Kathryn Hume's other Pynchon stuff
Bekah
bekah0176 at sbcglobal.net
Wed Sep 12 15:43:45 CDT 2012
Oh - did you miss it? Until half way through the sentence you described as "the girls the boys the chickens the hogs and heifers the farms and towns" are all compared to elsewhere near a whole lot of water - the ocean from whence they came. A metaphor or two after the sharks from Chicago (I chuckled) -where these immigrants get to the "kept promises of..." the scene is all midwest - they've arrived and settled in.
Bek
with her own delicious Pynchonian sentence which I shall go snip out in a minute.

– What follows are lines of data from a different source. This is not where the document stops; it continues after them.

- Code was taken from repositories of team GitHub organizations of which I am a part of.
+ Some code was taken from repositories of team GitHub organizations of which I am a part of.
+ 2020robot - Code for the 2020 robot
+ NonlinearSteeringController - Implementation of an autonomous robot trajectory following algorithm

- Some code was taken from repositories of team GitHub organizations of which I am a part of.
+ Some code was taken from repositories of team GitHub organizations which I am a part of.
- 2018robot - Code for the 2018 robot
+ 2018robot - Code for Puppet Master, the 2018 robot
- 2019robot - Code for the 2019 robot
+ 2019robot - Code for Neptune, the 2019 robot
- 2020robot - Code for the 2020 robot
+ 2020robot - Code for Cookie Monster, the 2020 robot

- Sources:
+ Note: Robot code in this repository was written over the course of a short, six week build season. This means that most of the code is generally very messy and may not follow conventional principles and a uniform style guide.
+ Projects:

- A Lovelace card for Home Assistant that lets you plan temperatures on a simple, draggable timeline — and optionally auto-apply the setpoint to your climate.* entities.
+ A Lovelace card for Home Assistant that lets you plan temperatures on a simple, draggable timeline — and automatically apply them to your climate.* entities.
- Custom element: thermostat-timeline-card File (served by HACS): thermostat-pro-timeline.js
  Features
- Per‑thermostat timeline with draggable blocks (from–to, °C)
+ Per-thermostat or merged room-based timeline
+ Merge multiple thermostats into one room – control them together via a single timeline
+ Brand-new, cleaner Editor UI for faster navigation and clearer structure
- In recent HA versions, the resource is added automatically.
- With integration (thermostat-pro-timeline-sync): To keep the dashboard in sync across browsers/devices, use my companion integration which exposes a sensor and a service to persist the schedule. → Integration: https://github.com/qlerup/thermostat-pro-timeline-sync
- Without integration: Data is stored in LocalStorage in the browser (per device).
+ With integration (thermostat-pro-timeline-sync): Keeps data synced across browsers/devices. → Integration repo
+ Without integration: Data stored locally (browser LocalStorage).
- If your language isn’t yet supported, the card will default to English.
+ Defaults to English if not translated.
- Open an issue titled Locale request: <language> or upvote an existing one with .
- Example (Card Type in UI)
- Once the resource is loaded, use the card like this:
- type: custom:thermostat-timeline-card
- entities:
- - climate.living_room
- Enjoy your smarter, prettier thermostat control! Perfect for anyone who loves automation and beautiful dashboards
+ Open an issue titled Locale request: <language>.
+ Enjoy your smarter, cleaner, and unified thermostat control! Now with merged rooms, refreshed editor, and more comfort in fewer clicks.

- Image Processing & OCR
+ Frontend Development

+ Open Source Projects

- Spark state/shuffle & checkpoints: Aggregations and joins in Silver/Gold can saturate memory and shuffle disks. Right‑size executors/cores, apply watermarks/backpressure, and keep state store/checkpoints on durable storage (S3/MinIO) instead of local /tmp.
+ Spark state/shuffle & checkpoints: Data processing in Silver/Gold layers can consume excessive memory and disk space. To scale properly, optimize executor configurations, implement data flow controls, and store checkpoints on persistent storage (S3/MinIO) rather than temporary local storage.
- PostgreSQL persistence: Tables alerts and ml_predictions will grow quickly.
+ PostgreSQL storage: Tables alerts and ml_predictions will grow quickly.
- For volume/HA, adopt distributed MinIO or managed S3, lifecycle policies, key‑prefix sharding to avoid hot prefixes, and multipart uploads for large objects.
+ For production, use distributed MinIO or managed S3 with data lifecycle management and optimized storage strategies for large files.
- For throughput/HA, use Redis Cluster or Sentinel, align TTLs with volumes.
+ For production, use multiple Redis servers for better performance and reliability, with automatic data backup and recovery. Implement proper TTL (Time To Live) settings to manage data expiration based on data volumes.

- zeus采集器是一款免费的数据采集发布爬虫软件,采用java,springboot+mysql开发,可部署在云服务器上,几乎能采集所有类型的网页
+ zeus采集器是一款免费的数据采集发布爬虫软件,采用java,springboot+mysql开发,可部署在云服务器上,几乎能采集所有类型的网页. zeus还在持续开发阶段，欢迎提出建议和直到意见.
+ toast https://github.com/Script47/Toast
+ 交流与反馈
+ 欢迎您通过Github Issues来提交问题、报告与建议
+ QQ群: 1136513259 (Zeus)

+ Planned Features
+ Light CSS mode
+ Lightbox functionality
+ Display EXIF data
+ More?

On Sep 12, 2012, at 1:07 PM, malignd at aol.com wrote:
> Must disagree. Although this is rich in images, it reads to me very sentimental and self-consciously poetic. The girls the boys the chickens the hogs and heifers the farms the towns the blue birds, the Lizas and Chastinas etc. -- all straining-to-be-evocative plurals. Not one observation of a single concrete image.
>
>
> -----Original Message-----
> From: Monte Davis <montedavis at verizon.net>
> To: 'David Morris' <fqmorris at gmail.com>
> Cc: 'pynchon -l' <pynchon-l at waste.org>
> Sent: Wed, Sep 12, 2012 10:27 am
> Subject: RE: Kathryn Hume's other Pynchon stuff
>
> Less likely, I agree. But oh, when he does (AtD p. 71):
>
> "They pushed out into morning fields that went rolling all the way to every
> horizon, the Inner American Sea, where the chickens schooled like herring,
> and the hogs and heifers foraged and browsed like groupers and codfish, and
> the sharks tended to operate out of Chicago or Kansas City-the farm-houses
> and towns rising up along the journey like islands, with girls in every one,
> Merle couldn't help but notice, the extravagantly kept promises of island
> girls, found riding the electric trolley-lines that linked each cozy city to
> each, or serenely dealing cards in the riverside saloons, slinging hash in
> cafeterias you walked downstairs into out of the redbrick streets, gazing
> through doorscreens in Cedar Rapids, girls at fences in front of long fields
> in yellow light, Lizas and Chastinas, girls of the plains and of
> profusely-flowered seasons that may never quite have been, cooking for
> threshers far into and sometimes all through the nights of harvest, watching
> the streetcars come and go, dreaming of cavalry boys ridden off down the
> pikes, sipping the local brain tonic, tending steaming wash tubs full of
> corn ears at the street corners with radiant eyes ever on the move, out in
> the yard in Ottumwa beating a rug, waiting in the mosquito-thick evenings of
> downstate Illinois, waiting by the fencepost where the bluebirds were
> nesting for a footloose brother to come back home after all, looking out a
> window in Albert Lea as the trains went choiring by."
>
>
>
> -----Original Message-----
> From:
> owner-pynchon-l at waste.org [mailto:owner-pynchon-l at waste.org
> ] On Behalf
> Of David Morris
> Sent: Wednesday, September 12, 2012 9:35 AM
> To: alice wellintown
> Cc: pynchon -l
> Subject: Re: Kathryn Hume's other Pynchon stuff
>
> I believe you re mostly correct in these statements. Pynchon can still
> write beautiful and elaborate prose (but I think he's less likely to make
> page-length sentences as in GR). But I got the distinct feeling in AtD that
> it was in the service of not much. It almost felt at times that he was
> imitating himself or following a formula.
>
> David Morris
>
> On Wed, Sep 12, 2012 at 5:11 AM, alice wellintown
> <
> alicewellintown at gmail.com
> > wrote:
>
> > So, I suspect that it is not the prose style, surely superior in the
> > elder P of AGTD, that turns GR-Fanboys off. It is other things, like
> > characters and themes and settings and, dare I say, plots. But it is
> > not the style, not the words and sentences and imagery and the craft.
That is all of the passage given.